EXCERPTED RECORDS =
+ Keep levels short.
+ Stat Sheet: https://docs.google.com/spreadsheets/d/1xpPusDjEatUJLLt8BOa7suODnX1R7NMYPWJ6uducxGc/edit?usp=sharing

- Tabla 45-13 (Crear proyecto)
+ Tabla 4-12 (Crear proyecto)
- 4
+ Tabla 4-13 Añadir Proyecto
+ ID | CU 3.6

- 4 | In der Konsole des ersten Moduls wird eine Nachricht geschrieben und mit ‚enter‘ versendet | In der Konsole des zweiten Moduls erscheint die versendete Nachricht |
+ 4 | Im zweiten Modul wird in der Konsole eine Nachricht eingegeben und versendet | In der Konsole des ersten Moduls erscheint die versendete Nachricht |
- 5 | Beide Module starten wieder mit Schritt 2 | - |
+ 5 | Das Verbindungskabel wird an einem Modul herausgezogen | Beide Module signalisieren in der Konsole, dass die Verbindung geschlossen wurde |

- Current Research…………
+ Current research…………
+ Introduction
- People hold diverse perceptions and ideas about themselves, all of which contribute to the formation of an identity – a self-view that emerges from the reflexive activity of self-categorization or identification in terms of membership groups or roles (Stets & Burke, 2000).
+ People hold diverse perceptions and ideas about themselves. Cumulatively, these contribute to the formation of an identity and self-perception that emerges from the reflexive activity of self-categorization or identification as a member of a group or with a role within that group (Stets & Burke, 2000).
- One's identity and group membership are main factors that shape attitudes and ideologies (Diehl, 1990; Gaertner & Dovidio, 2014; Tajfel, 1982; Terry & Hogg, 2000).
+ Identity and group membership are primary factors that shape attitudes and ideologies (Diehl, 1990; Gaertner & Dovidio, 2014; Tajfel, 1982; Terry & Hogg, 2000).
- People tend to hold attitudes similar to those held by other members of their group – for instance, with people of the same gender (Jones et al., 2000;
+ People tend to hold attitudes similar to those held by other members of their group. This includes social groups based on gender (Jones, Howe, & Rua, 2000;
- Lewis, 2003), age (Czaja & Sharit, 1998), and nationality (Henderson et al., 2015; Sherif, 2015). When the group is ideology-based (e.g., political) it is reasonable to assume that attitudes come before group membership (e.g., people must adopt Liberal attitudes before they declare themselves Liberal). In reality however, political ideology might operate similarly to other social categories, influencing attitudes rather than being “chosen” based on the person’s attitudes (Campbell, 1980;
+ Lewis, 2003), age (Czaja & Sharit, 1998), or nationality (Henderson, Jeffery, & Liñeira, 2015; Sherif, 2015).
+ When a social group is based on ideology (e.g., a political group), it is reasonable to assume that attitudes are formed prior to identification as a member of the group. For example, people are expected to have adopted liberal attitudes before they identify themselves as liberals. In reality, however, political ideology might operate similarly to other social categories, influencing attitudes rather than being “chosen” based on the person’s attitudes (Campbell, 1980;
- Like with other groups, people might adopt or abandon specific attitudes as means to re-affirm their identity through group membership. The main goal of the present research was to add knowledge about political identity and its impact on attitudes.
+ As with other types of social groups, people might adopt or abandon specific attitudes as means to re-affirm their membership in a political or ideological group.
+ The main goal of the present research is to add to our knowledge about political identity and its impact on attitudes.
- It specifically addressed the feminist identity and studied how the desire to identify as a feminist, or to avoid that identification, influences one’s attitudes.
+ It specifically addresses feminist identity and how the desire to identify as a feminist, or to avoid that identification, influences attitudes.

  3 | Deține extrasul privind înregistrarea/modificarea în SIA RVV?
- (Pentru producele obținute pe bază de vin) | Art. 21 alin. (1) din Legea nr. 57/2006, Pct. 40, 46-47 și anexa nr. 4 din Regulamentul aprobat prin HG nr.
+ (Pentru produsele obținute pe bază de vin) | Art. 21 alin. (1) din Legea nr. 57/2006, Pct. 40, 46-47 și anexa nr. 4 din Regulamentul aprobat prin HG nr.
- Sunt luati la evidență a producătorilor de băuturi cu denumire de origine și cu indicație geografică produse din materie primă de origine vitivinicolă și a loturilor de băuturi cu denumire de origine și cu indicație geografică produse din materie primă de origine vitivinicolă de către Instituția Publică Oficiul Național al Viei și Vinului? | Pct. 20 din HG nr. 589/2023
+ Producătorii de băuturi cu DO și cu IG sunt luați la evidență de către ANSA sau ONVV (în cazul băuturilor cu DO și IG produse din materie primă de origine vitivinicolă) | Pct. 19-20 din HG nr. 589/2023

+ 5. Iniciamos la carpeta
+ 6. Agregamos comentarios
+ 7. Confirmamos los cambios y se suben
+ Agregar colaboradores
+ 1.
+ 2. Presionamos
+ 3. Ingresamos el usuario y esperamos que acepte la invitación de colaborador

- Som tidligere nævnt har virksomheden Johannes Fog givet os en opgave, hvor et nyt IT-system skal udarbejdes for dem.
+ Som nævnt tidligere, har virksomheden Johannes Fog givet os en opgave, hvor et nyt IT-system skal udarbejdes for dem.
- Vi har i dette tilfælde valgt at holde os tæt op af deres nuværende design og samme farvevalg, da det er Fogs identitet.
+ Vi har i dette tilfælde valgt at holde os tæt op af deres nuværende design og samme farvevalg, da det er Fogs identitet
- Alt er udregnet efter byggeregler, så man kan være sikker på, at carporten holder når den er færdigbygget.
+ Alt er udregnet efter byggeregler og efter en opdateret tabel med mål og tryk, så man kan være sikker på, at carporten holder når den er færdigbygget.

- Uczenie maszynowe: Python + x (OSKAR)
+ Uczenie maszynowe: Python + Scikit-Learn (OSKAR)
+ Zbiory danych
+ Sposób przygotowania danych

WHAT IS EXPECTED = Return the material exactly as it stands above, but only from its first line to the line containing "- 4 | In der", both ends included.

EXERCISE ANSWER =
+ Keep levels short.
+ Stat Sheet: https://docs.google.com/spreadsheets/d/1xpPusDjEatUJLLt8BOa7suODnX1R7NMYPWJ6uducxGc/edit?usp=sharing

- Tabla 45-13 (Crear proyecto)
+ Tabla 4-12 (Crear proyecto)
- 4
+ Tabla 4-13 Añadir Proyecto
+ ID | CU 3.6

- 4 | In der Konsole des ersten Moduls wird eine Nachricht geschrieben und mit ‚enter‘ versendet | In der Konsole des zweiten Moduls erscheint die versendete Nachricht |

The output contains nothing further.